[Start of Attachment]
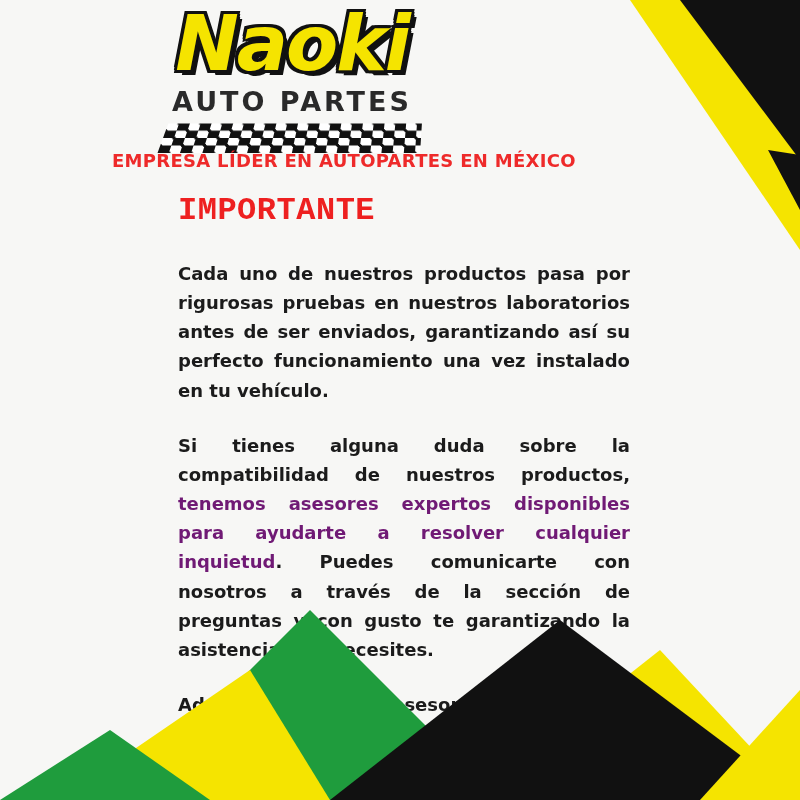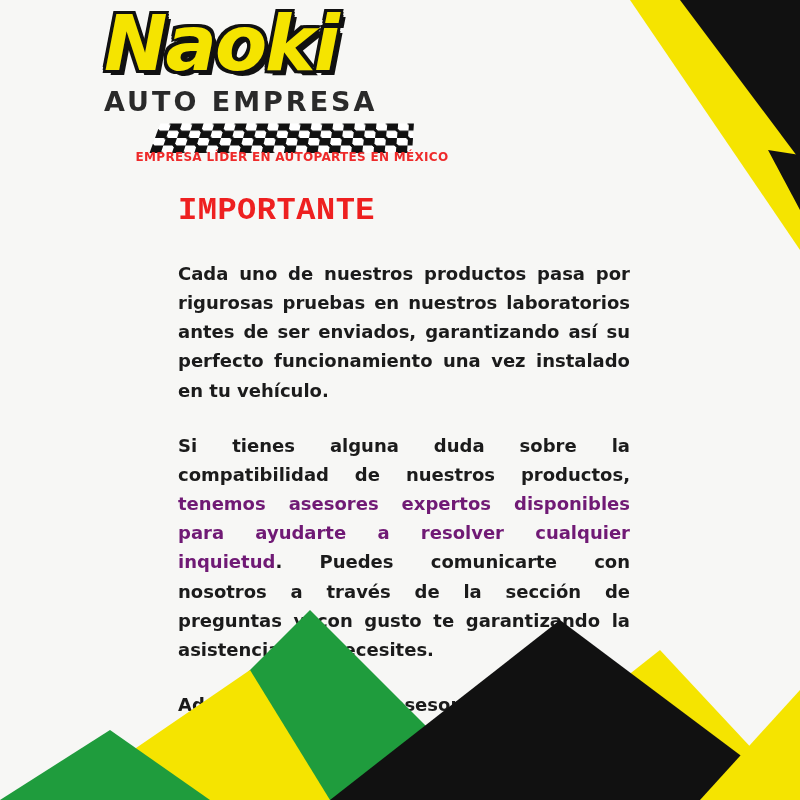"Naoki" .logo-block { left: 104px -> 112px; text-align: left -> center }
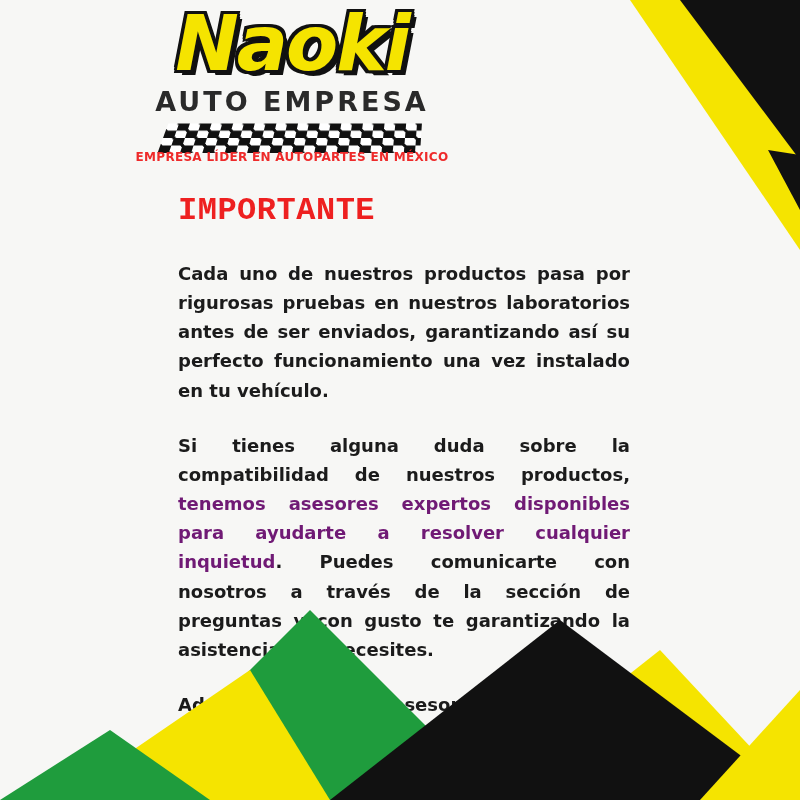"AUTO EMPRESA" div.logo-sub { text: EMPRESA -> PARTES }
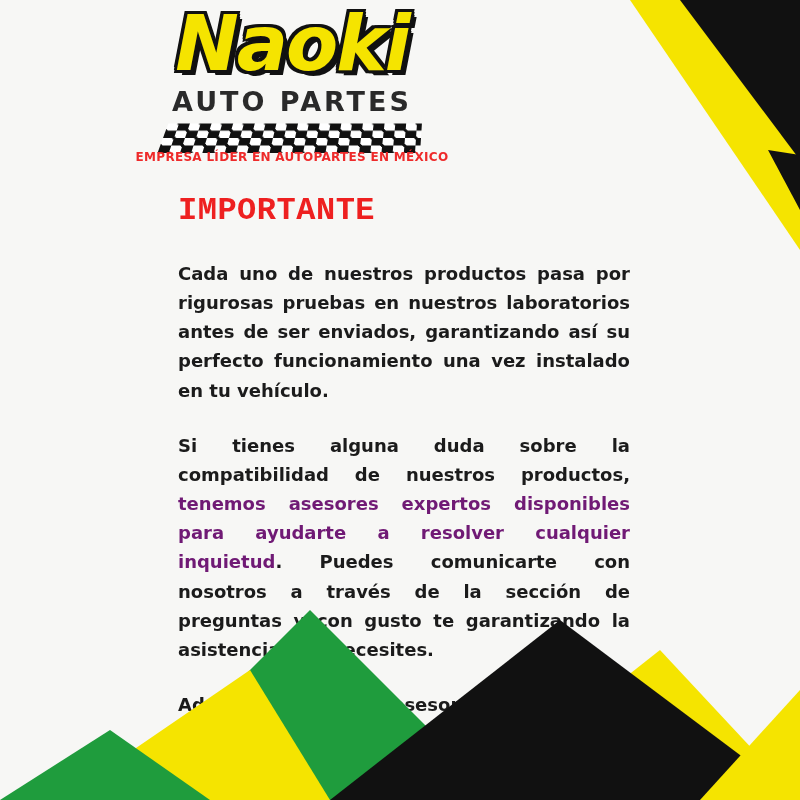"EMPRESA LÍDER EN AUTOPARTES EN" .tagline { font-size: 12px -> 18px; text-align: center -> none }
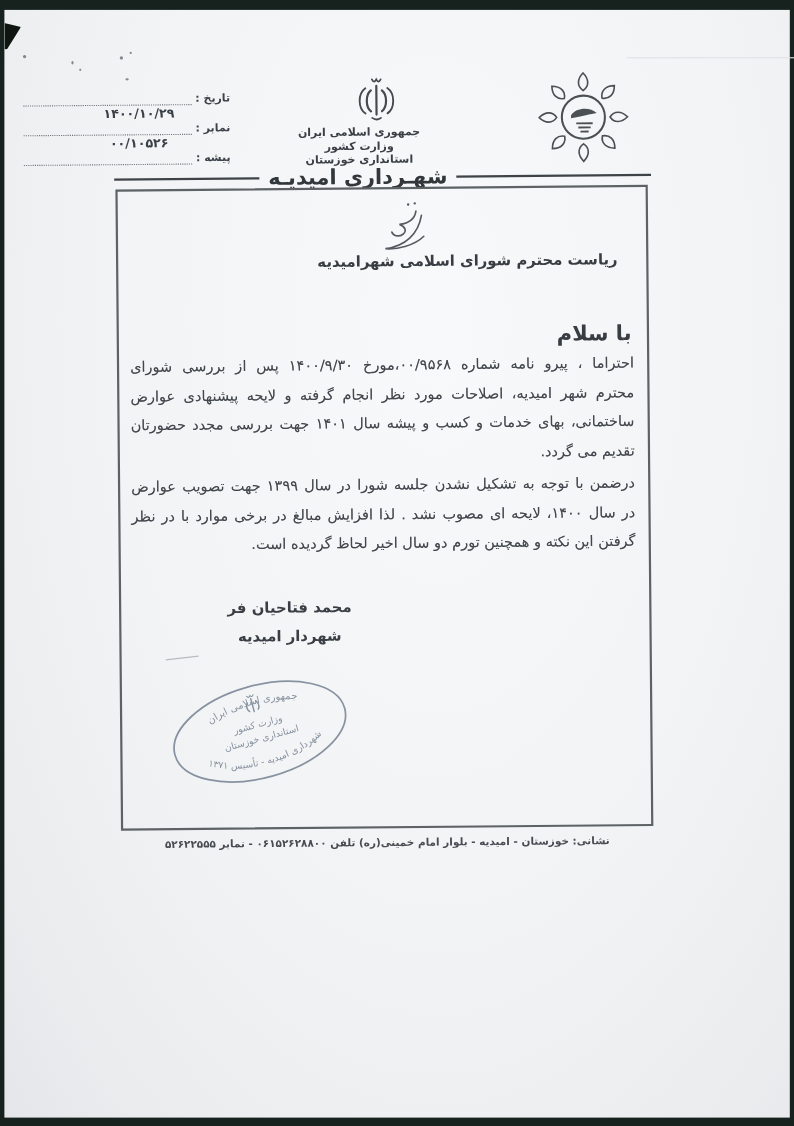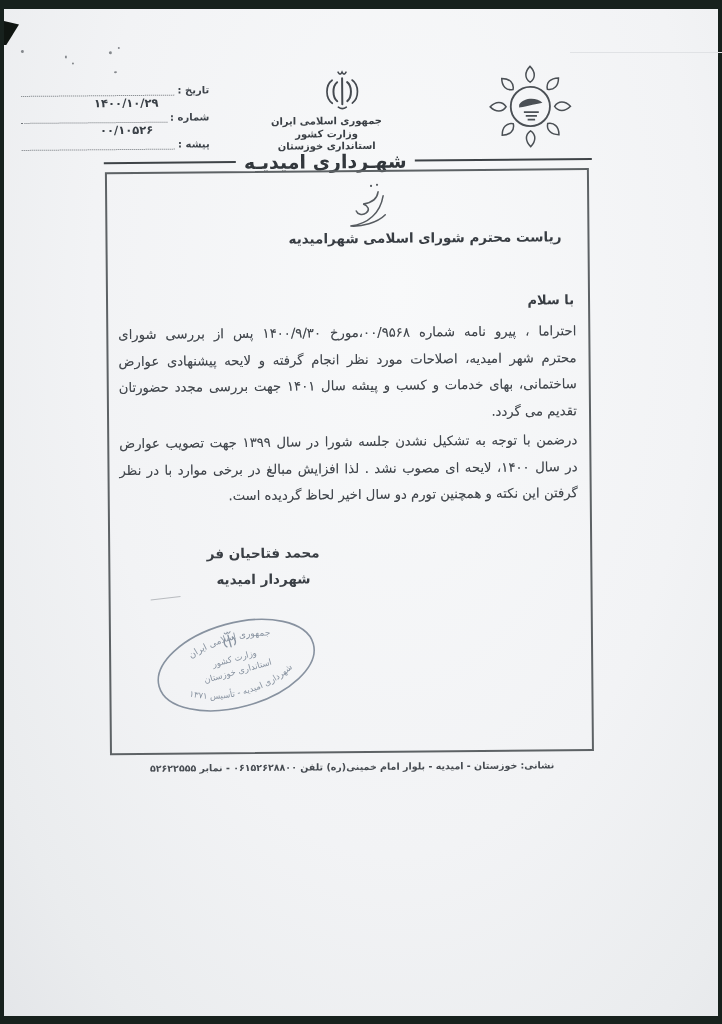"شماره :" span.meta-label { text: شماره -> نمابر }
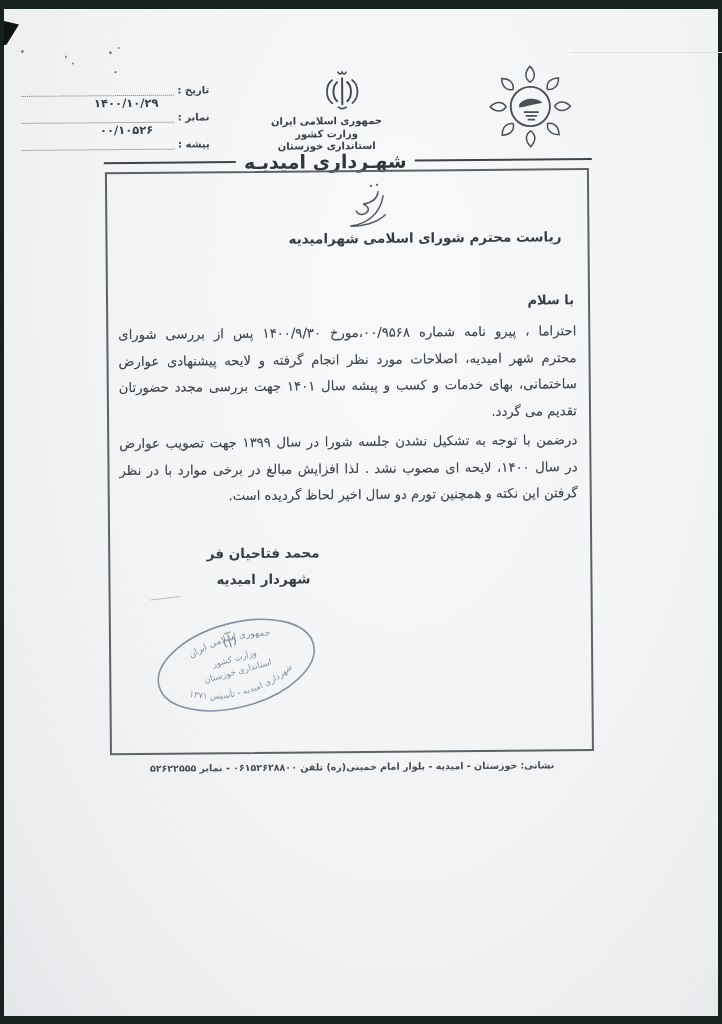"با سلام" .salutation { font-size: 13px -> 19px }
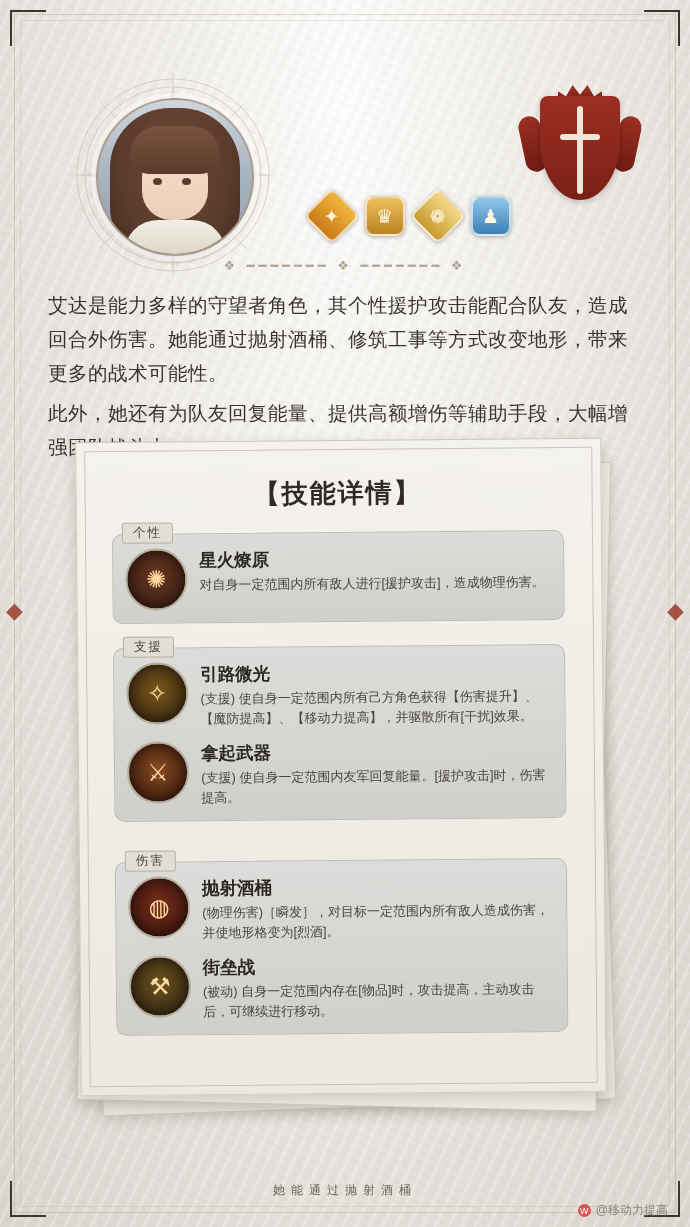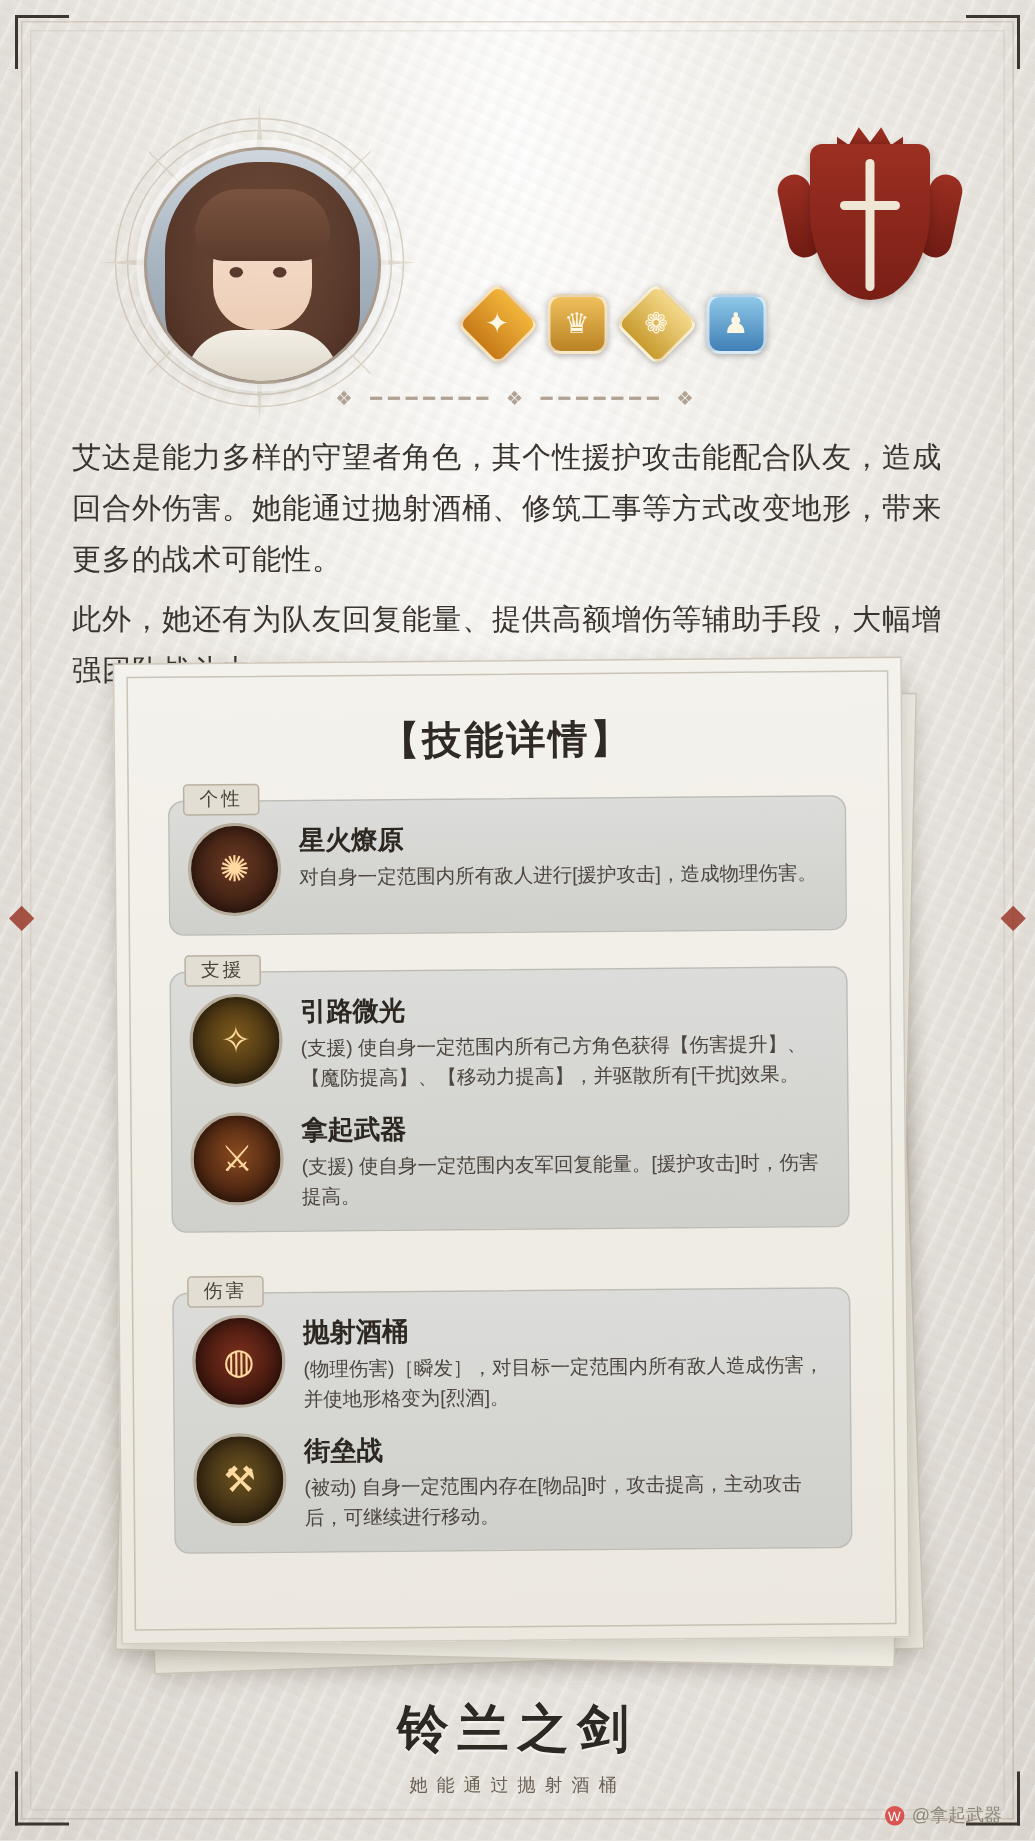"铃兰之剑" div.logo { html: <div>铃兰之剑</div> -> none }
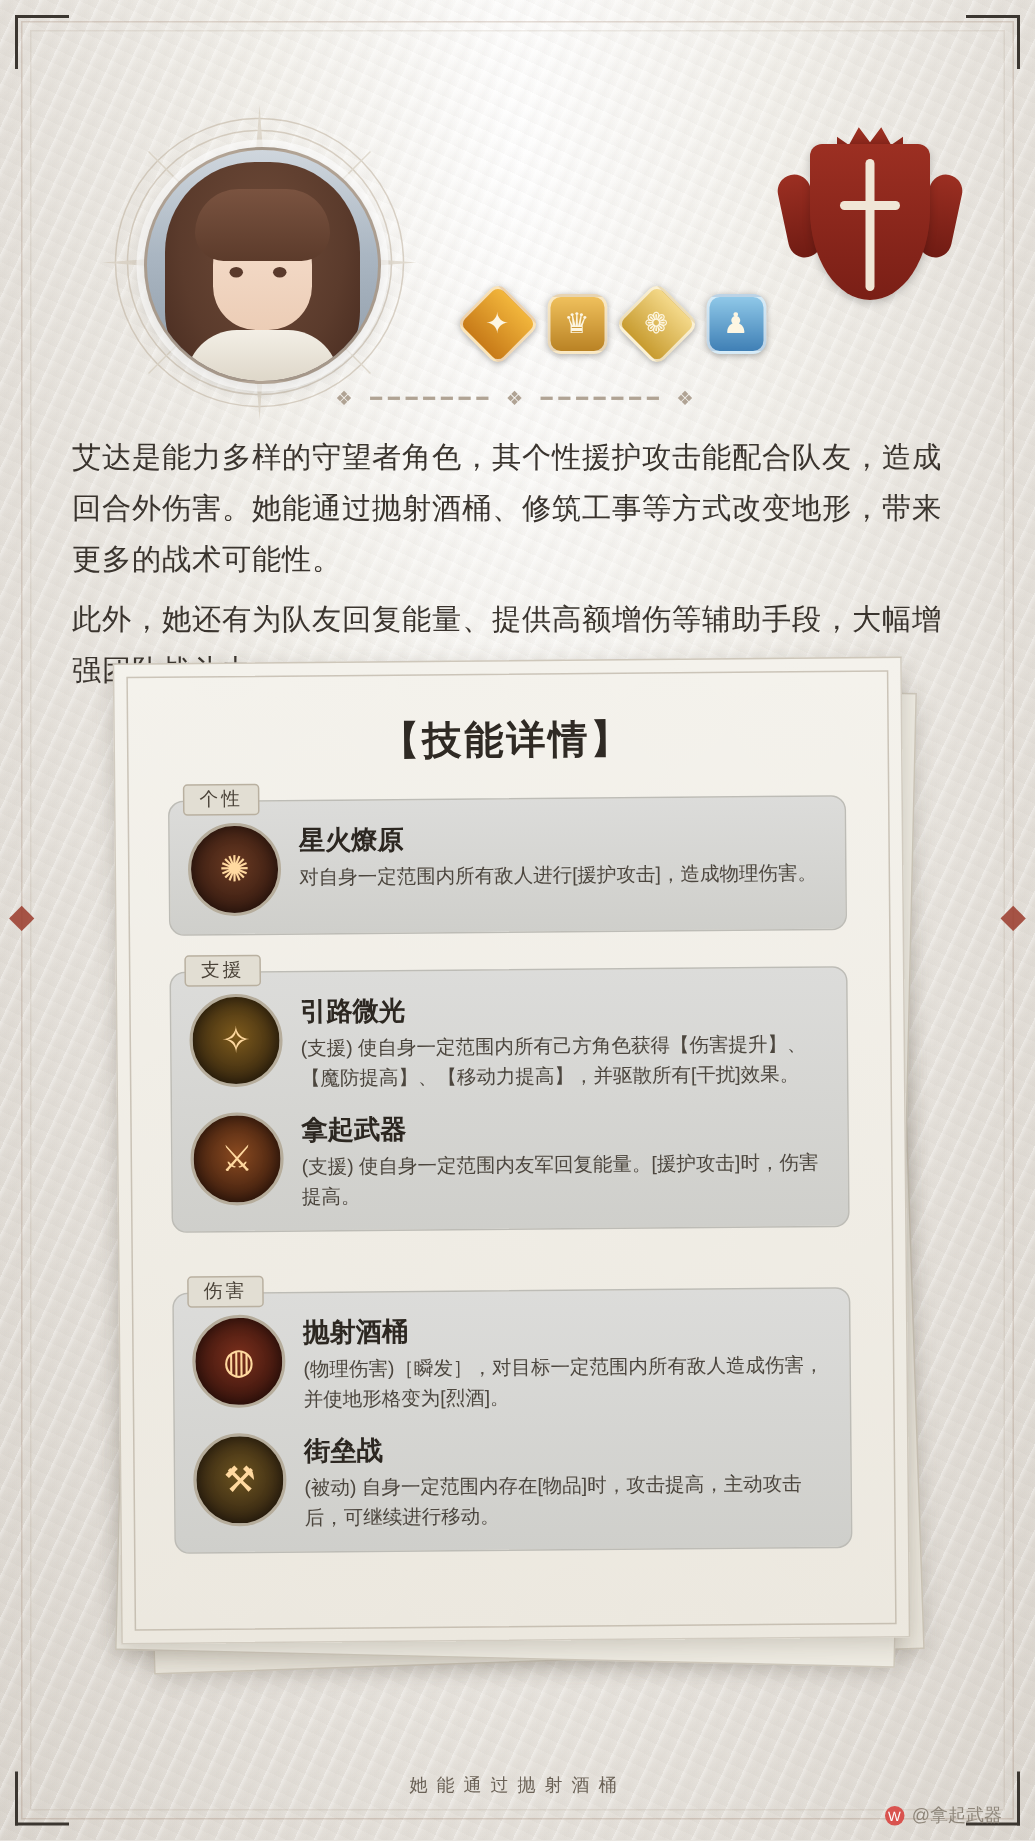"@拿起武器" span { text: @拿起武器 -> @移动力提高 }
[End of Attachment]
• Exercise requirements:
Print each line from the one containing "text: EMPRESA ->" through the last line of the listing, both included, exactly and with no pictures.

• Written answer:
"AUTO EMPRESA" div.logo-sub { text: EMPRESA -> PARTES }
"EMPRESA LÍDER EN AUTOPARTES EN" .tagline { font-size: 12px -> 18px; text-align: center -> none }
"شماره :" span.meta-label { text: شماره -> نمابر }
"با سلام" .salutation { font-size: 13px -> 19px }
"铃兰之剑" div.logo { html: <div>铃兰之剑</div> -> none }
"@拿起武器" span { text: @拿起武器 -> @移动力提高 }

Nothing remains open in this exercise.